Samuel is also autistic, and he got this job because he loves all things Spam--its taste, its history, and especially the museum’s showpiece: a motorcycle that runs on bacon grease.
He also landed the job because Austin is an autism-friendly town. Ten years ago, it became one of the first in the country to launch a community-wide effort both to reduce the disorder’s stigma and make local businesses aware of the special needs of autistic customers. It is also probably the only small town in America to employ a community autism resource specialist.
The mission was “a grass-roots effort to improve our community,” said Mary Barinka, an employee of the nonprofit Hormel Historic Home, where she serves as an autism resource liaison for Austin. She is also a former Hormel marketing executive, and the mother of a 16-year-old daughter with autism.

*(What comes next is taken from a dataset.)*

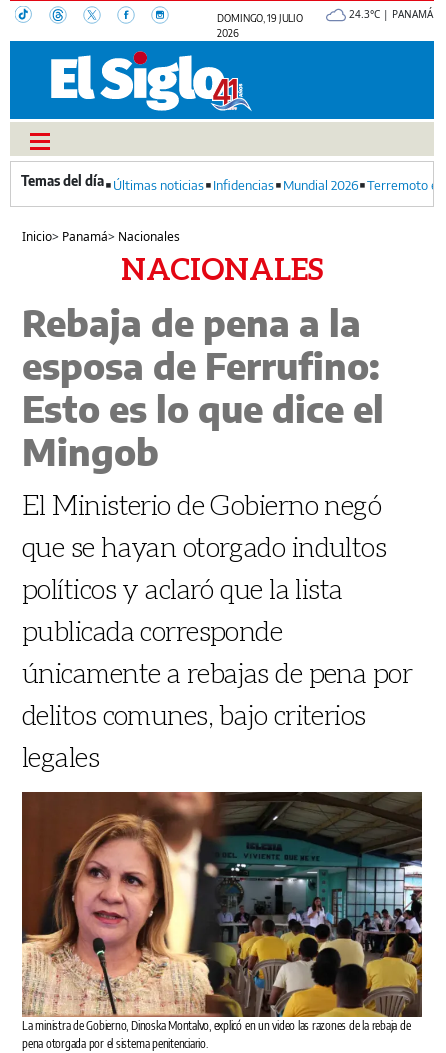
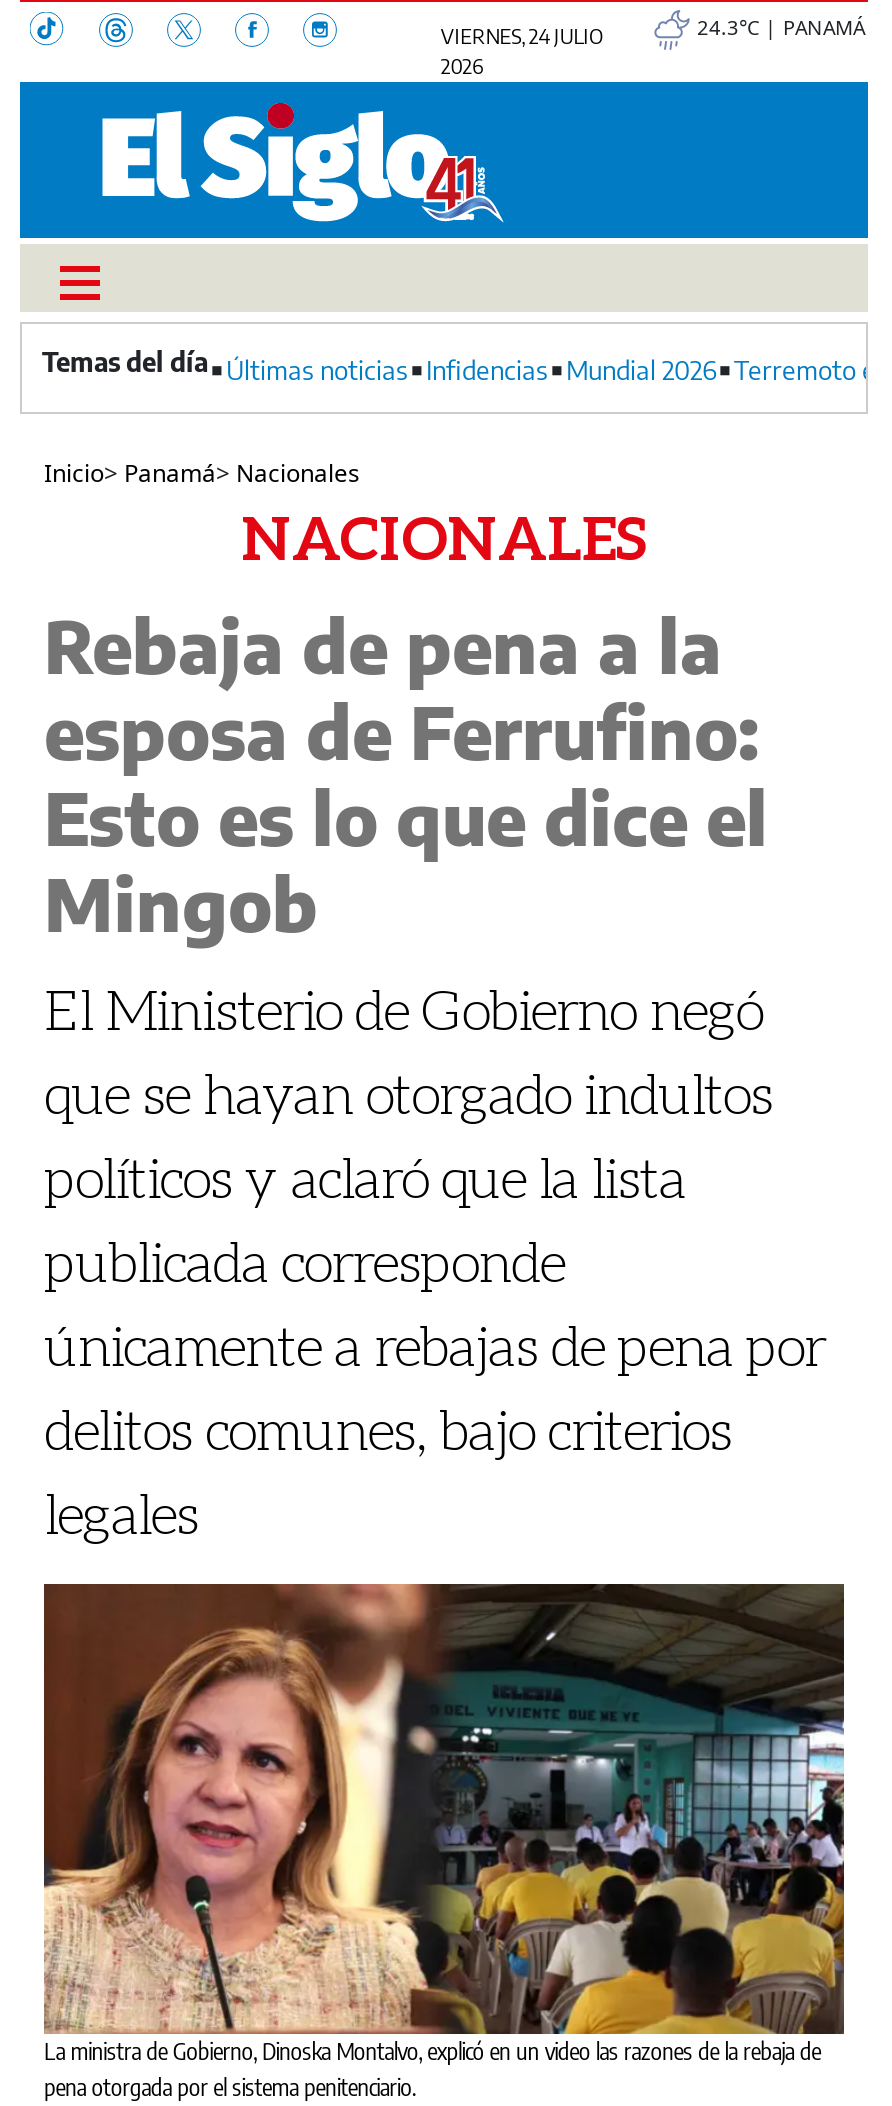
- DOMINGO, 19 JULIO
+ VIERNES, 24 JULIO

For someone like 18-year-old Samuel, the town’s attention to the condition has been invaluable.
“When he was an infant, he would just lie there, no crying,” said Sarah Ehret, Samuel’s mother. Her son failed to reach expected milestones on time and she was at a loss as to why. When someone anonymously placed a magazine in her mailbox, it suddenly made sense. One of the articles was “Top 10 signs your child has autism.”
“This is my son,” she said to herself.
Autism is a neurodevelopmental disorder that is characterized by delayed language, repetitive behaviors, sensory sensitivities and difficulty with social skills. Although the symptoms of autism can overlap with other developmental disorders, such as learning disabilities and attention-deficit/hyperactivity disorder, it has distinctive characteristics, including narrow, intense interests and routines and occasional emotional meltdowns when those routines are disrupted.
More than 3.5 million Americans have been diagnosed with this disorder, according to the Autism Society. In April, the Centers for Disease Control and Prevention revised the estimate of those with the disorder to 1 in 59 children, four years after it was set at 1 in 68. Most experts attribute the increase to more-precise diagnostics and enhanced awareness of the disorder, particularly in black and Hispanic children.
Austin, with a population of 26,000, is the kind of place that still has a video store, where the one coffee shop in town is called “The Coffee Shop,” and a yellow traffic sign near a nursing home carries the warning “Dear Crossing.”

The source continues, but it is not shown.